Send a message to %s (or 'EXIT' to select a new user):
Login successful! Welcome to PlutoChat!
%d %d
New message from %s: %s
There was an error initializing PlutoChat. Please try again.
Login to PlutoChat
Username:
Password:
Could not connect to PlutoChat servers. Try again later!
127.0.0.1Looks like a chat client.
🧠 Investigation and Discovery
I loaded the binary into Ghidra to trace how the encryption works. The function that eventually calls send() builds the message like this: it allocates a buffer, writes a random 4-byte header plus the plaintext length, prepares the cipher state, encrypts the message, and then sends [header][length][ciphertext].
Functions breakdown:
-
FUN_00101687
Generates a random 4-byte header using tworand()calls. This header acts as the seed for key expansion. -
FUN_00101510
Expands the 4-byte header into an 80-byte key:- Repeatedly rotates the seed and collects 20 words.

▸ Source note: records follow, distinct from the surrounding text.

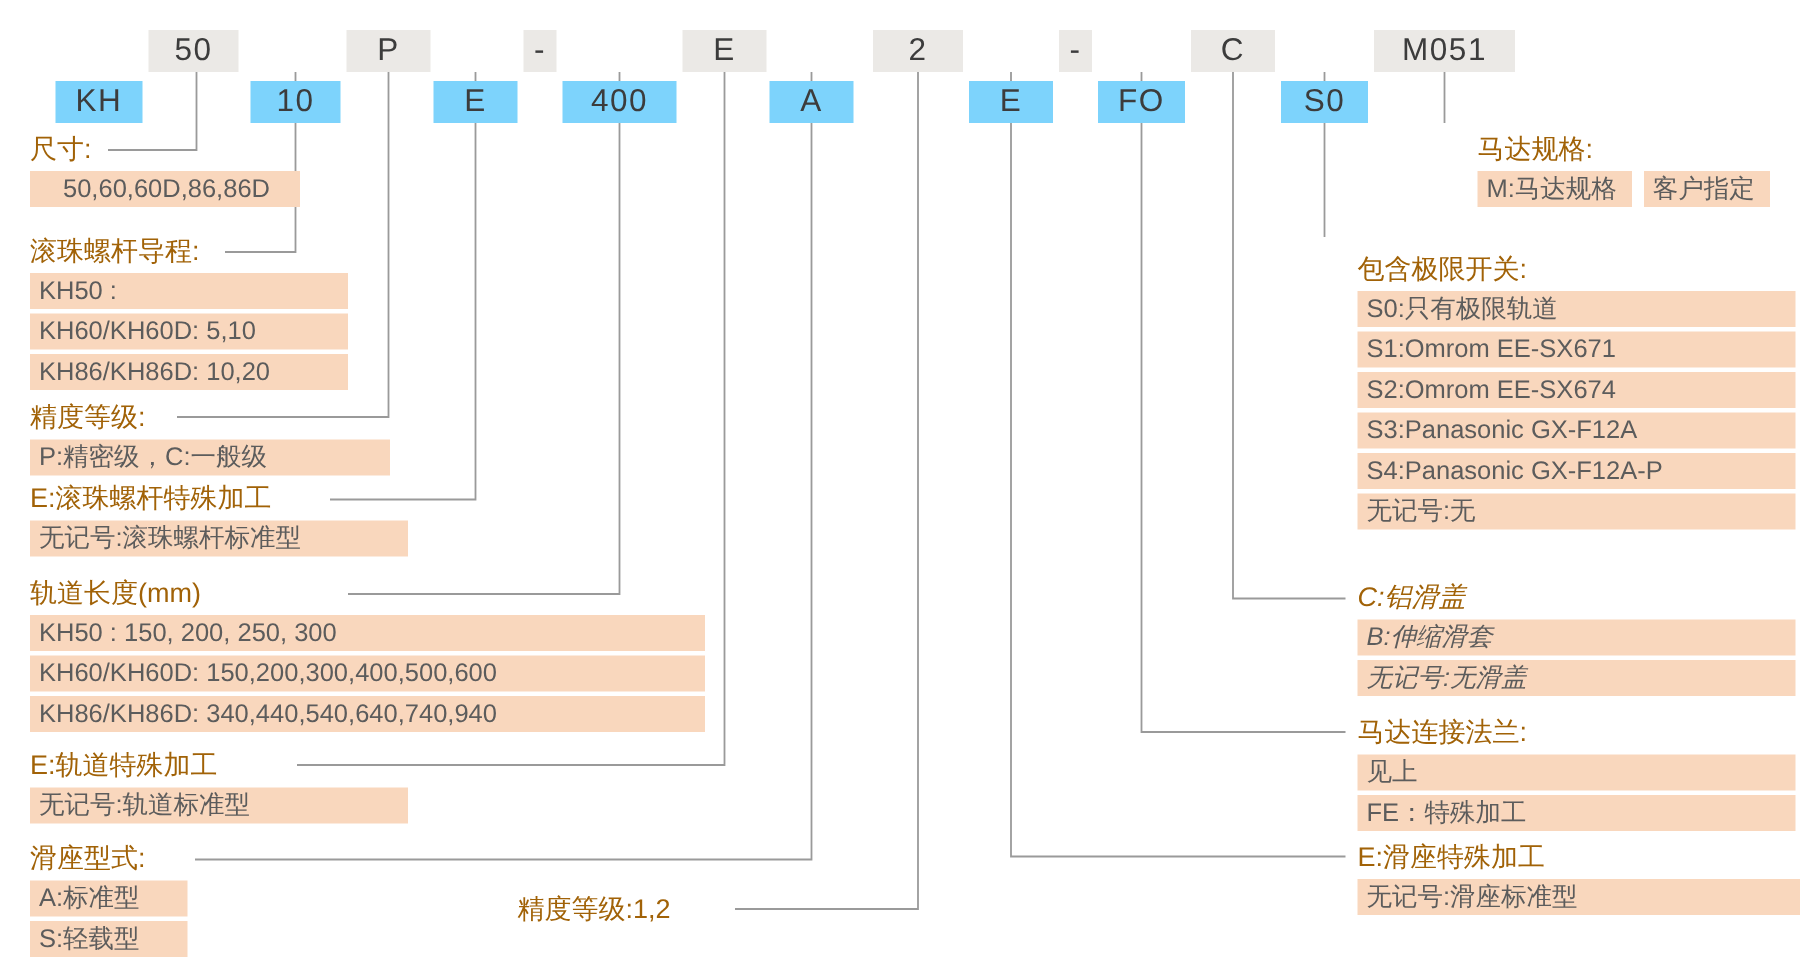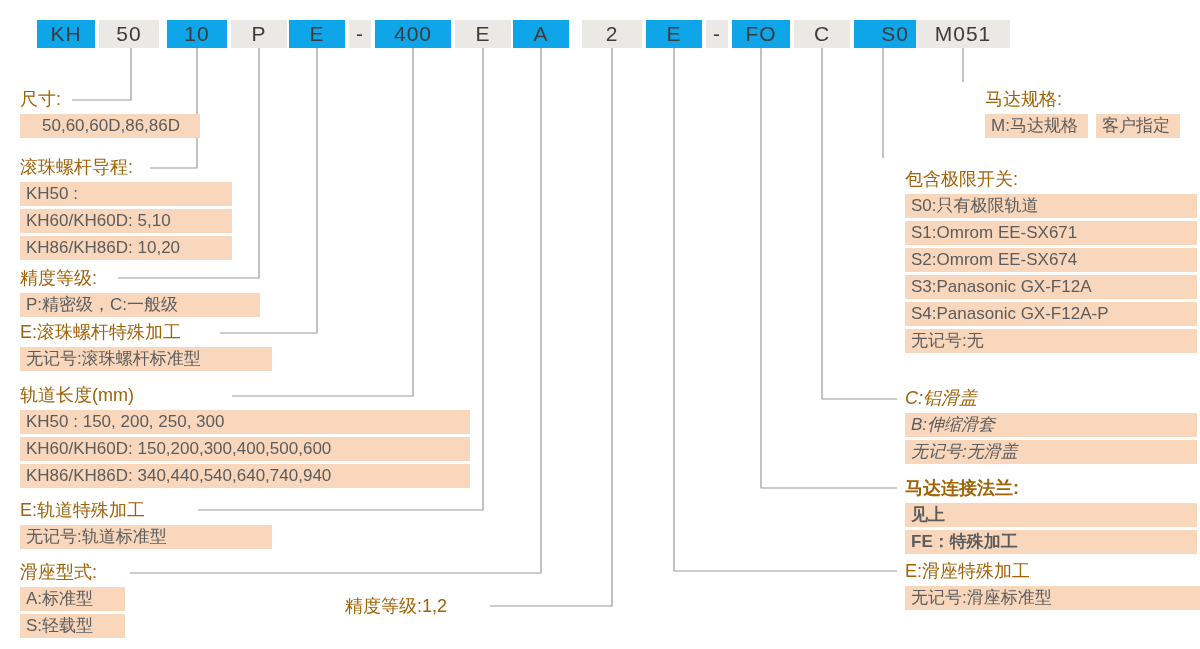--- a/index.html
+++ b/index.html
@@ -6,21 +6,21 @@
   .stage {
     position:relative; width:1200px; height:649px; background:#ffffff;
     font-family:"Liberation Sans","DejaVu Sans",sans-serif; overflow:hidden;
   }
   svg.connectors { position:absolute; left:0; top:0; pointer-events:none; }
   .seg {
     position:absolute; top:20px; height:28px;
     display:flex; align-items:center; justify-content:center;
     font-size:21px; color:#3c3c3c; letter-spacing:1px; font-weight:500;
   }
-  .seg.dark  { background:#0ea5e9; }
+  .seg.dark  { background:#7dd3fc;margin-top:34px; }
   .seg.light { background:#ebe9e6; }
   .callout { position:absolute; }
   .title {
     display:block; height:22px; line-height:22px;
     font-size:18px; color:#a16207; white-space:nowrap;
   }
   .opt {
     display:block; width:fit-content; box-sizing:border-box;
     height:24px; line-height:24px; padding:0 10px 0 6px; margin-top:3px;
     background:#f9d7bd; color:#5c5c5c; font-size:17px; white-space:nowrap;
@@ -59,21 +59,21 @@
     <span class="seg dark" style="left:289px;width:56px;">E</span>
     <span class="seg light" style="left:349px;width:22px;">-</span>
     <span class="seg dark" style="left:375px;width:76px;">400</span>
     <span class="seg light" style="left:455px;width:56px;">E</span>
     <span class="seg dark" style="left:513px;width:56px;">A</span>
     <span class="seg light" style="left:582px;width:60px;">2</span>
     <span class="seg dark" style="left:646px;width:56px;">E</span>
     <span class="seg light" style="left:706px;width:22px;">-</span>
     <span class="seg dark" style="left:732px;width:58px;">FO</span>
     <span class="seg light" style="left:794px;width:56px;">C</span>
-    <span class="seg dark" style="left:854px;width:58px;padding-left:12px;">S0</span>
+    <span class="seg dark" style="left:854px;width:58px;">S0</span>
     <span class="seg light" style="left:916px;width:94px;">M051</span>
   </div>
 
   <div class="callout" style="left:20px;top:88px;">
     <span class="title">尺寸:</span>
     <span class="opt" style="width:180px;padding-left:22px;">50,60,60D,86,86D</span>
   </div>
 
   <div class="callout" style="left:20px;top:156px;">
     <span class="title">滚珠螺杆导程:</span>
@@ -128,21 +128,21 @@
     <span class="opt" style="width:292px;">S4:Panasonic GX-F12A-P</span>
     <span class="opt" style="width:292px;">无记号:无</span>
   </div>
 
   <div class="callout" style="left:905px;top:387px;font-style:italic;">
     <span class="title">C:铝滑盖</span>
     <span class="opt" style="width:292px;">B:伸缩滑套</span>
     <span class="opt" style="width:292px;">无记号:无滑盖</span>
   </div>
 
-  <div class="callout" style="left:905px;top:477px;font-weight:bold;">
+  <div class="callout" style="left:905px;top:477px;">
     <span class="title">马达连接法兰:</span>
     <span class="opt" style="width:292px;">见上</span>
     <span class="opt" style="width:292px;">FE：特殊加工</span>
   </div>
 
   <div class="callout" style="left:905px;top:560px;">
     <span class="title">E:滑座特殊加工</span>
     <span class="opt" style="width:326px;">无记号:滑座标准型</span>
   </div>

- Rearranges them using the 20-byte permutation table (
DAT_00104100). - Runs the result through the 256-byte substitution table (
DAT_00104120) with feedback XOR.
-
FUN_00101389
Implements RC4 Key Scheduling Algorithm (KSA). Initializes the S-box with 0–255, then scrambles it with the 80-byte key. -
FUN_00101285
A helper that swaps two entries in the RC4 state array. Used by both KSA and PRGA. -
FUN_001012e5
Implements RC4 PRGA. Updates indices, swaps values, and outputs one keystream byte at a time. -
FUN_00101452
The encryption loop. Takes each plaintext byte, XORs it with the next keystream byte fromFUN_001012e5, and produces ciphertext. -
FUN_001014bf
A keystream “warm-up” function. It discards a specified number of initial PRGA bytes (classic RC4 mitigation). -
FUN_001014f8
Simple 32-bit rotate-left, used during key expansion. -
FUN_001016a7
The “message sender.” It ties everything together:- Generates a random header.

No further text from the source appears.